Abstract: In the era of big data, it has become increasingly difficult to obtain the data. And data mining is the key technology to solve this problem at present. Apriori algorithm is a common algorithm in data mining by mining potential association rules behind the data. Considering the problems of traditional Apriori algorithm, such as frequent scan data and cumbersome acquisition of candidate items, a weighted Apriori algorithm is proposed to record the number of repetitions of the total number of records. The repetition times are taken as the weight and compression matrix of data sets. Binary Boolean matrix is used to replace the original data set, through the matrix of “AND operation” to obtain the maximum frequent item set to reduce the time complexity. Considering the redundancy of the original data and the inaccuracy of attribute reduction, an algorithm of attribute reduction based on multi-granularity rough set is proposed before the association rules are extracted. The uncertainty of the information is described by the granularity of knowledge, and the attribute value is refined to reduce the precision and reduce the space complexity. Finally, the proposed algorithm is compared with the Apriori algorithm based on frequent matrices and the original Apriori algorithm to verify its practicability and validity.

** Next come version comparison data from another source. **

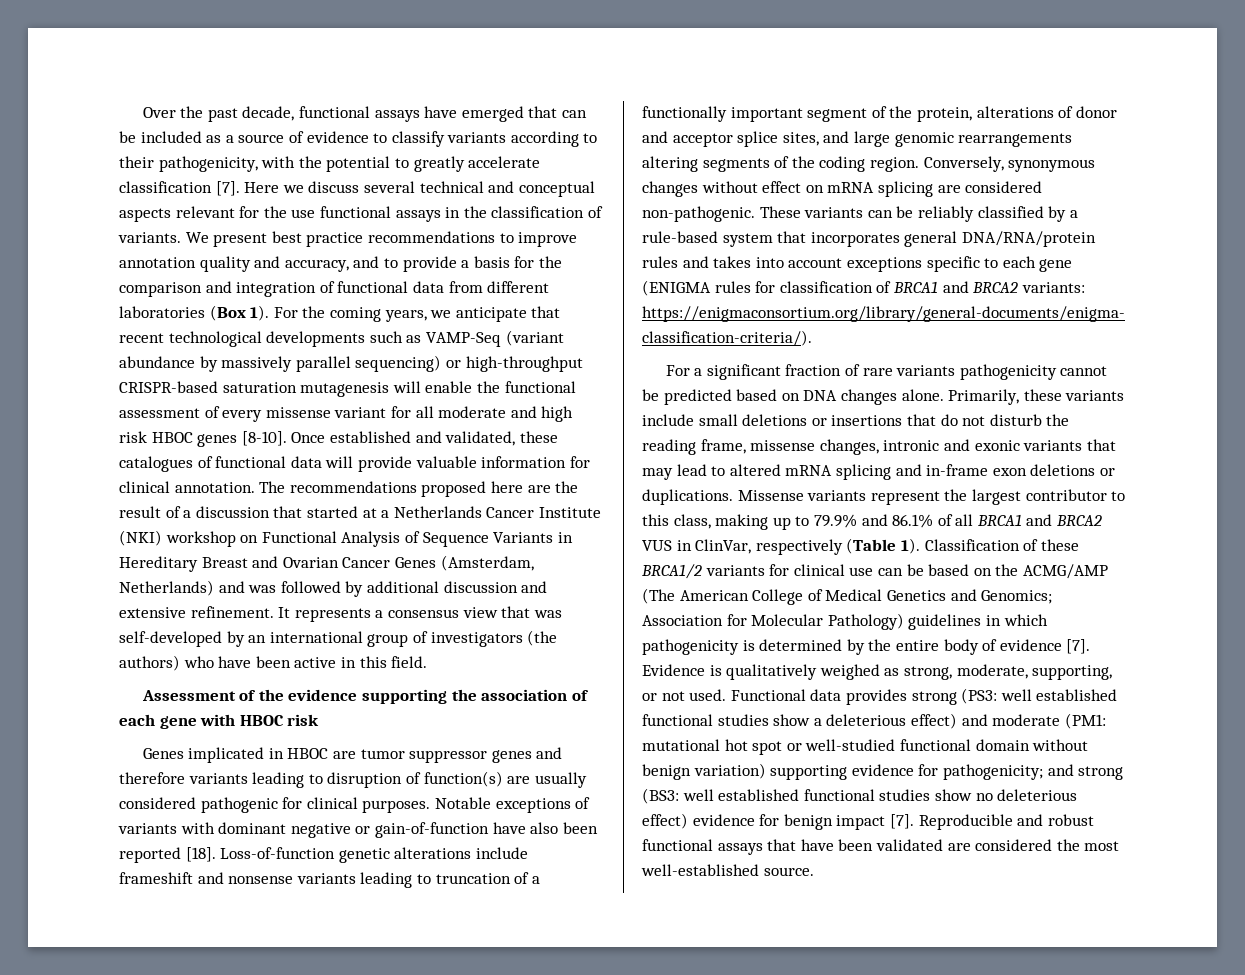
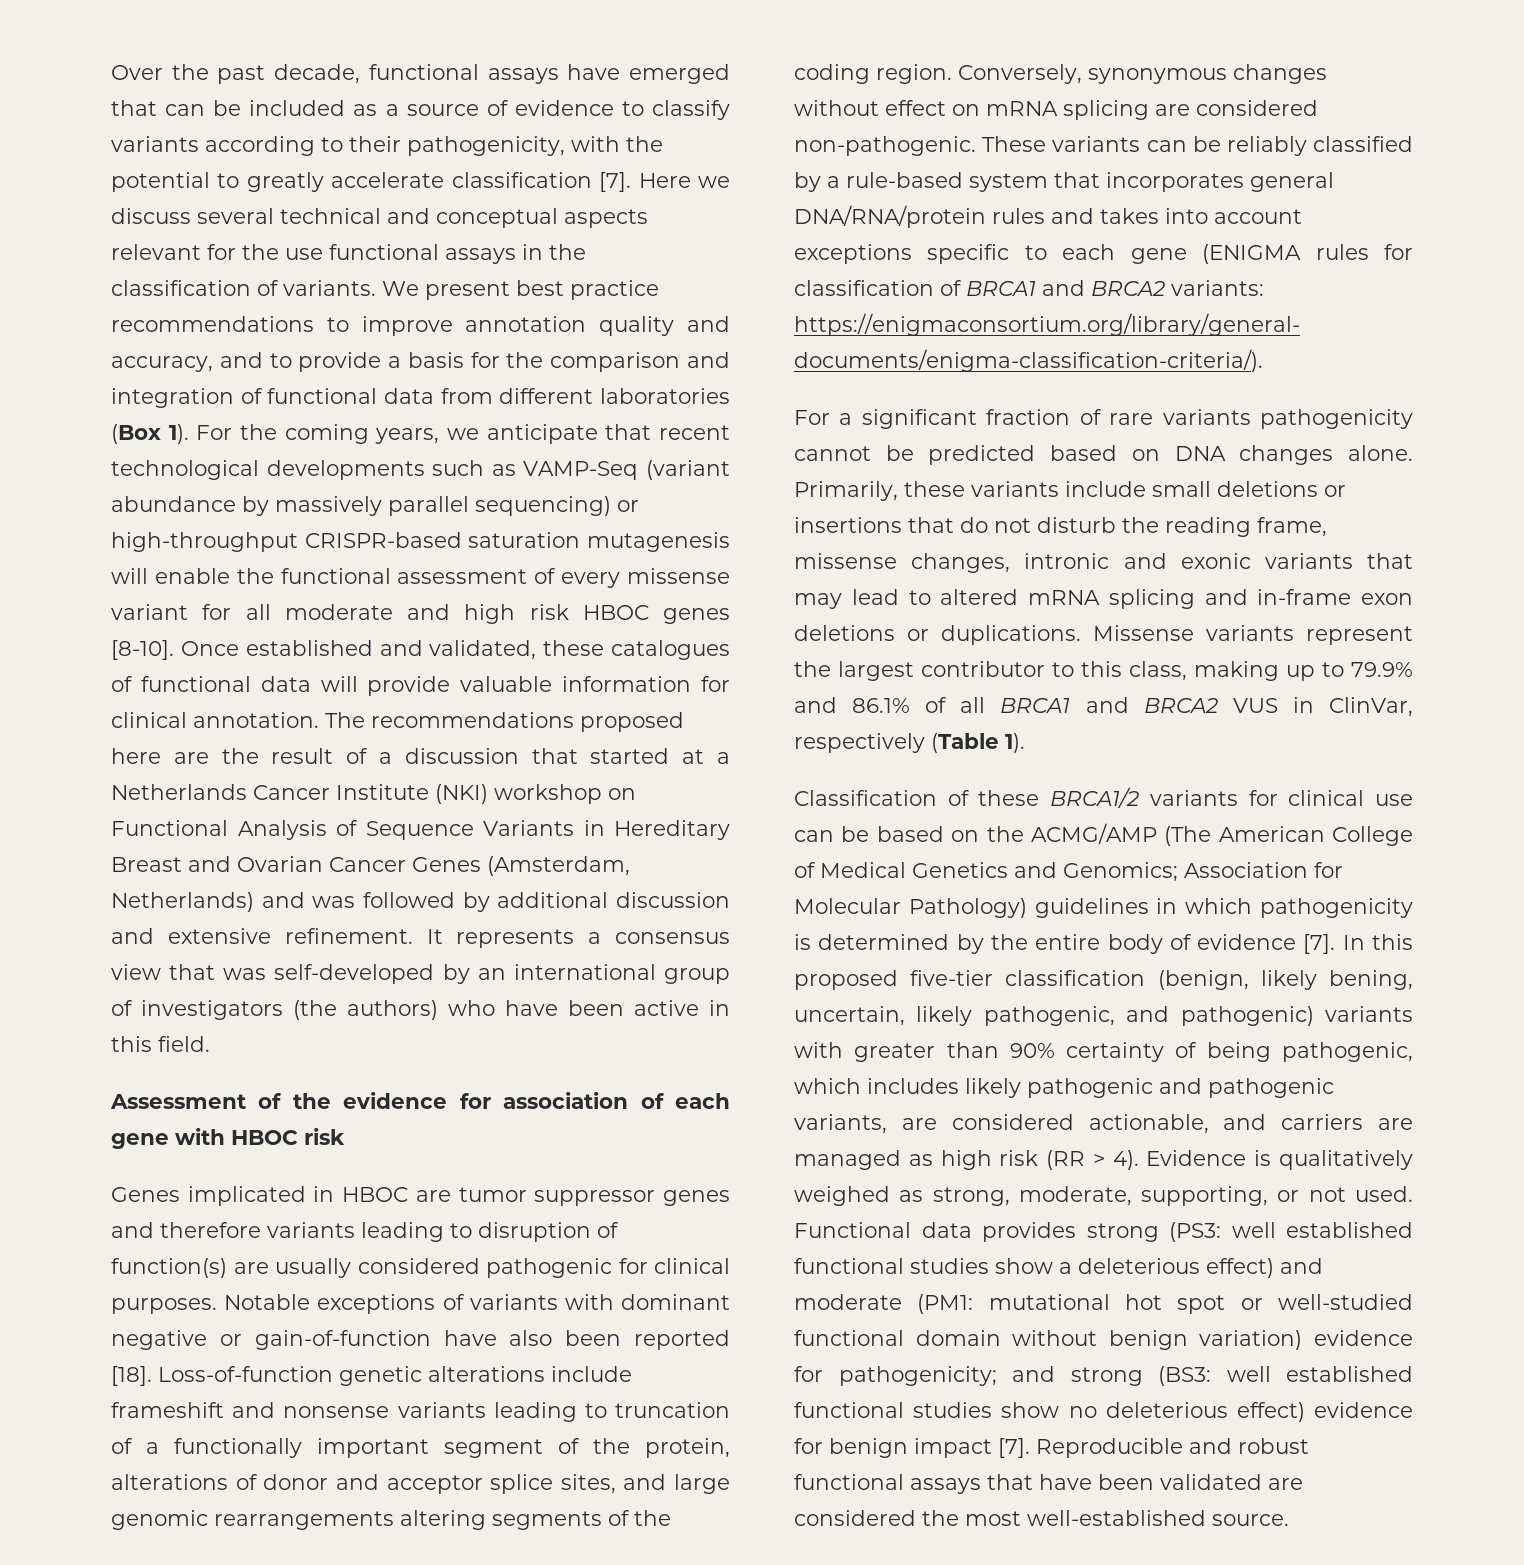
- Assessment of the evidence supporting the association of each gene with HBOC risk
+ Assessment of the evidence for association of each gene with HBOC risk
- Missense variants represent the largest contributor to this class, making up to 79.9% and 86.1% of all BRCA1 and BRCA2 VUS in ClinVar, respectively (Table 1). Classification of these BRCA1/2 variants for clinical use can be based on the ACMG/AMP (The American College of Medical Genetics and Genomics;
+ Missense variants represent the largest contributor to this class, making up to 79.9% and 86.1% of all BRCA1 and BRCA2 VUS in ClinVar, respectively (Table 1).
+ Classification of these BRCA1/2 variants for clinical use can be based on the ACMG/AMP (The American College of Medical Genetics and Genomics;
+ In this proposed five-tier classification (benign, likely bening, uncertain, likely pathogenic, and pathogenic) variants with greater than 90% certainty of being pathogenic, which includes likely pathogenic and pathogenic variants, are considered actionable, and carriers are managed as high risk (RR > 4).
- Functional data provides strong (PS3: well established functional studies show a deleterious effect) and moderate (PM1: mutational hot spot or well-studied functional domain without benign variation) supporting evidence for pathogenicity; and strong (BS3: well established functional studies show no deleterious effect) evidence for benign impact [7].
+ Functional data provides strong (PS3: well established functional studies show a deleterious effect) and moderate (PM1: mutational hot spot or well-studied functional domain without benign variation) evidence for pathogenicity; and strong (BS3: well established functional studies show no deleterious effect) evidence for benign impact [7].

Key words: multi-granularity rough set, attribute reduction, binary, weighted Apriori algorithm

摘要： 大数据时代，人们获取所需信息的困难度提高，而数据挖掘是当下解决此问题的关键技术。Apriori算法作为数据挖掘中的常用算法，通过挖掘数据背后的潜在关联规则。考虑到传统Apriori算法执行过程中，数据扫描频繁、候选集获取繁琐等问题，提出采用加权Apriori算法，即将冗余记录存储一次，并将记录的重复次数占全部记录数的比值作为权重，压缩空间；采用二进制的布尔矩阵替代原有数据集，通过矩阵内部“与运算”，获取最大频繁集，降低时间复杂度。考虑到原始数据冗余性以及粗糙集属性约简的不精确性，在提取关联规则前，提出采用多粒度粗糙集的属性约简算法，通过知识粒度细化属性值来提高约简精度，降低空间复杂度。最后，将所提方法与基于频繁矩阵的Apriori算法以及原始Apriori算法进行比较，验证所提方法的实用性和有效性。

关键词: 多粒度粗糙集, 属性约简, 二进制, 加权Apriori算法

YANG Zhen, GENG Xiuli. Research on Mining Association Rules Based on Multi-Granularity Attribute Reduction[J]. Computer Engineering and Applications, 2019, 55(6): 133-139.

杨珍，耿秀丽. 考虑多粒度属性约简的关联规则挖掘研究[J]. 计算机工程与应用, 2019, 55(6): 133-139.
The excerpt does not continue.